■ WORK TO BE COMPLETED ■
What the task needs is the data below, written out verbatim.

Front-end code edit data
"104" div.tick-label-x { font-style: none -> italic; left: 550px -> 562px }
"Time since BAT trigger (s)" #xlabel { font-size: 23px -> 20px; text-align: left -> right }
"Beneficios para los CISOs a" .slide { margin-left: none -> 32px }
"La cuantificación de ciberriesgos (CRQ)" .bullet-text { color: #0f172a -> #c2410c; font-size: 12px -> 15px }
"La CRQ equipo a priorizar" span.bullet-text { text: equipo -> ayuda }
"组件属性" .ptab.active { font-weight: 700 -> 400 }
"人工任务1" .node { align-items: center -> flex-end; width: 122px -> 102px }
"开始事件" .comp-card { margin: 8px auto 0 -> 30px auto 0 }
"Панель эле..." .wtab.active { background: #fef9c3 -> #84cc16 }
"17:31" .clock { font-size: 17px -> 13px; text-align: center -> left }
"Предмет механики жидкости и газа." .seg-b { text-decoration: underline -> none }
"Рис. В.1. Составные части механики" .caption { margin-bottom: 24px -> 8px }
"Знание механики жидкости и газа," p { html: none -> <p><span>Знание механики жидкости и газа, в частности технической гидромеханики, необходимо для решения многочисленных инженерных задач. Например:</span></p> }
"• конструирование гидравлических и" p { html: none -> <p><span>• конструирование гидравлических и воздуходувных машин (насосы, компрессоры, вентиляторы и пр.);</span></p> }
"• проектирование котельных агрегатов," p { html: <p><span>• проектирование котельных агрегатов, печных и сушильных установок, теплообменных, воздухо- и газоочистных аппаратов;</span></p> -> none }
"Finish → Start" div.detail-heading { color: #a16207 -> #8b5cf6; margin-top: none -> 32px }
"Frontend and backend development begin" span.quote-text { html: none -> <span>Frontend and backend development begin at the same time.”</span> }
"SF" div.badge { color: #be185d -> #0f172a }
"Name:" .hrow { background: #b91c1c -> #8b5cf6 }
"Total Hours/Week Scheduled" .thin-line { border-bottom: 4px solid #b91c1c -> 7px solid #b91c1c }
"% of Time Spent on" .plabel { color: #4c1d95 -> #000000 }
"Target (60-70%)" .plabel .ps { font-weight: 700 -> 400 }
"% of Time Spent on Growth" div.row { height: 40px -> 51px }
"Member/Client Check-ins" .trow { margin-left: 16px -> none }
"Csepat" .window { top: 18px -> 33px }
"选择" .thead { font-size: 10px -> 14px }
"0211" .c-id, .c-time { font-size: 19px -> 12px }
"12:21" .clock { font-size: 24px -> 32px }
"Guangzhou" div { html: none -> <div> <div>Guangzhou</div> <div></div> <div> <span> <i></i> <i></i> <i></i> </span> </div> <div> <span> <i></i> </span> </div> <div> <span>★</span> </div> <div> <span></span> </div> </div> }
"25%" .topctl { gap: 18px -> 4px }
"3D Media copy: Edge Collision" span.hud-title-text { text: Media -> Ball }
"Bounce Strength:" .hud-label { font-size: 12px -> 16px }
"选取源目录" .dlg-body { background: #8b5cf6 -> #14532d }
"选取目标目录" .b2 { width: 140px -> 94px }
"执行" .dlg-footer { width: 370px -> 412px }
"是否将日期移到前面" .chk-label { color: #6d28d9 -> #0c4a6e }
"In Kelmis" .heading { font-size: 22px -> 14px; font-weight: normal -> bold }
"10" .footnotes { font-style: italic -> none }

■ ANSWER AREA ■
"104" div.tick-label-x { font-style: none -> italic; left: 550px -> 562px }
"Time since BAT trigger (s)" #xlabel { font-size: 23px -> 20px; text-align: left -> right }
"Beneficios para los CISOs a" .slide { margin-left: none -> 32px }
"La cuantificación de ciberriesgos (CRQ)" .bullet-text { color: #0f172a -> #c2410c; font-size: 12px -> 15px }
"La CRQ equipo a priorizar" span.bullet-text { text: equipo -> ayuda }
"组件属性" .ptab.active { font-weight: 700 -> 400 }
"人工任务1" .node { align-items: center -> flex-end; width: 122px -> 102px }
"开始事件" .comp-card { margin: 8px auto 0 -> 30px auto 0 }
"Панель эле..." .wtab.active { background: #fef9c3 -> #84cc16 }
"17:31" .clock { font-size: 17px -> 13px; text-align: center -> left }
"Предмет механики жидкости и газа." .seg-b { text-decoration: underline -> none }
"Рис. В.1. Составные части механики" .caption { margin-bottom: 24px -> 8px }
"Знание механики жидкости и газа," p { html: none -> <p><span>Знание механики жидкости и газа, в частности технической гидромеханики, необходимо для решения многочисленных инженерных задач. Например:</span></p> }
"• конструирование гидравлических и" p { html: none -> <p><span>• конструирование гидравлических и воздуходувных машин (насосы, компрессоры, вентиляторы и пр.);</span></p> }
"• проектирование котельных агрегатов," p { html: <p><span>• проектирование котельных агрегатов, печных и сушильных установок, теплообменных, воздухо- и газоочистных аппаратов;</span></p> -> none }
"Finish → Start" div.detail-heading { color: #a16207 -> #8b5cf6; margin-top: none -> 32px }
"Frontend and backend development begin" span.quote-text { html: none -> <span>Frontend and backend development begin at the same time.”</span> }
"SF" div.badge { color: #be185d -> #0f172a }
"Name:" .hrow { background: #b91c1c -> #8b5cf6 }
"Total Hours/Week Scheduled" .thin-line { border-bottom: 4px solid #b91c1c -> 7px solid #b91c1c }
"% of Time Spent on" .plabel { color: #4c1d95 -> #000000 }
"Target (60-70%)" .plabel .ps { font-weight: 700 -> 400 }
"% of Time Spent on Growth" div.row { height: 40px -> 51px }
"Member/Client Check-ins" .trow { margin-left: 16px -> none }
"Csepat" .window { top: 18px -> 33px }
"选择" .thead { font-size: 10px -> 14px }
"0211" .c-id, .c-time { font-size: 19px -> 12px }
"12:21" .clock { font-size: 24px -> 32px }
"Guangzhou" div { html: none -> <div> <div>Guangzhou</div> <div></div> <div> <span> <i></i> <i></i> <i></i> </span> </div> <div> <span> <i></i> </span> </div> <div> <span>★</span> </div> <div> <span></span> </div> </div> }
"25%" .topctl { gap: 18px -> 4px }
"3D Media copy: Edge Collision" span.hud-title-text { text: Media -> Ball }
"Bounce Strength:" .hud-label { font-size: 12px -> 16px }
"选取源目录" .dlg-body { background: #8b5cf6 -> #14532d }
"选取目标目录" .b2 { width: 140px -> 94px }
"执行" .dlg-footer { width: 370px -> 412px }
"是否将日期移到前面" .chk-label { color: #6d28d9 -> #0c4a6e }
"In Kelmis" .heading { font-size: 22px -> 14px; font-weight: normal -> bold }
"10" .footnotes { font-style: italic -> none }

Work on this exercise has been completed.